Vincent FOURNIER


Vincent Fournier est un photographe Français, né en 1970 à Ouagadougou. Il vit aujourd’hui à Paris.

Brasilia

Le projet sur la ville d’Oscar Niemeyer, Brasilia, présente pour moi un intérêt particulier dans son rapport au temps et à la fiction. Brasilia montre la nostalgie d’un futur qui appartient au passé, comme un temple moderniste fossilisé dans un avenir utopique qui n’a pas eu lieu. Arpenter la ville nous transforme en visiteur d’un décor à échelle réelle, où la fiction se mélange à la réalité comme dans la nouvelle de Jorge Luis Borges :

« Dans cet empire, l’Art de la cartographie avait atteint une telle perfection que la carte d’une seule province occupait toute une ville, et que la carte de tout l’empire occupait toute une province. Avec le temps, ces cartes démesurées ne furent plus suffisantes et les collèges de cartographes firent une carte de l’empire qui avait la taille de l’empire et qui coïncidait point par point avec lui. » Jorge Luis Borges, Fictions, Buenos Aires, mars 1946.

Je suis également fasciné par la radicalité du projet et la beauté architecturale de la ville. La même écriture, linéaire et continue, évoque un long plan séquence filmé en panoramique.

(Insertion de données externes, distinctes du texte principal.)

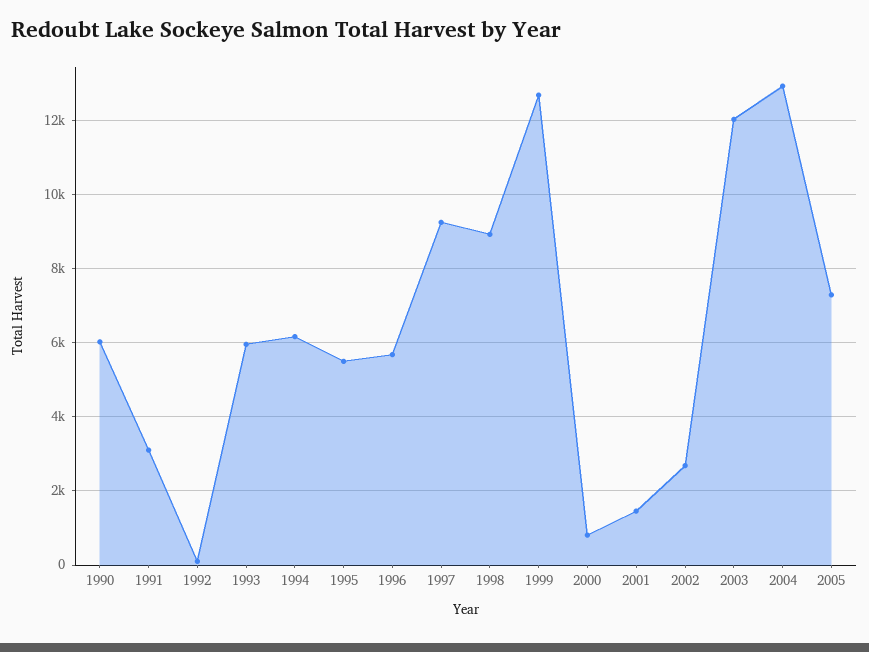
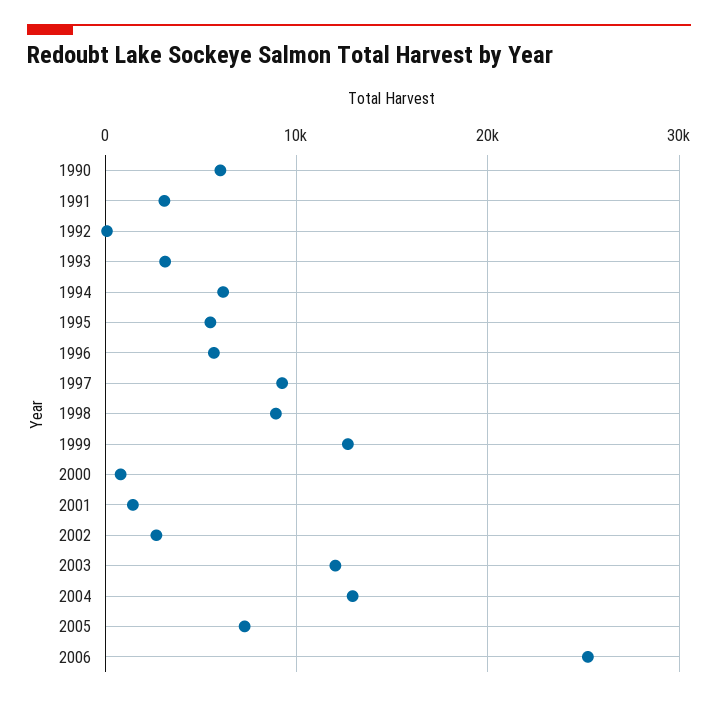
1993: 6000 -> 3000
2006: none -> 25000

Brasilia, comme d’autres lieux impossibles, convoque un rêve collectif et permet d’imaginer la fiction.

Vincent Fournier


Space Project

Mon travail s’inspire très librement de la part de rêve et de mystère que les utopies scientifiques et technologiques font résonner dans l’imaginaire collectif. Avec “Space Project” j’ai volontairement mélangé une vision historique et documentaire de l’aventure spatiale avec des mises en scènes nourries par le cinéma et mes souvenirs d’enfance.

Ainsi, ces lieux mythiques de l’exploration spatiale; la Cité des Etoiles en Russie, les centres de lancement Cap Canaveral aux Etats Unis, Baïkonour au Kazakhstan et Ariane Espace en Guyane, les observatoires d’étoiles dans le désert de l’Atacama au Chili, au Nouveau Mexique ou encore dans le Nevada, la base de simulation martienne dans le désert rouge de l’Utah, se font décors de cinéma où Jacques Tati croiserait Jules Verne ou Stanley Kubrick.

Ce travail prends actuellement une nouvelle résonance avec le développement d’une nouvelle course aux étoiles mais cette fois par le secteur privé de l’industrie aérospatiale et robotique.

Vincent Fournier


Post Natural History

Au croisement du surréalisme et de la technologie, le bestiaire “Post Natural History” imagine l’évolution possible du monde vivant après Darwin. Comme un cabinet de curiosités du futur, les photographies révèlent une collection d’espèces en voie d’apparition : un paon à l’exosquelette en argent serti de diamants, une libellule au fragile abdomen de verre doté d’un capteur luminescent qui mesure la qualité de l’air, un scarabée au GPS intégré dans son antenne métallique… Gravées sur une plaque en laiton, des explications «scientifiques» légendent les images, renforçant paradoxalement tant la réalité que la fiction contenues dans ces photographies. D’une beauté à la fois étrange et familière, ce bestiaire poétique et sensible interroge notre relation à la nature et à la technologie.

Mélangeant Histoire et anticipation, mémoire et science-fiction, le projet «Post Natural History» comporte 3 cycles : les Fleurs de Chair — reflexion sur l’idée de chair artificielle, le bestiaire fantastique et technologique — projection d’une nature re programmée par l’Homme d’après la biologie synthétique et la cybernétique, et le cœur indestructible en or et gemmes — premier prototype d’un organe hybride conçu aussi comme un bijou. La technologie après avoir été une extension du corps rentre désormais à l’intérieur du corps.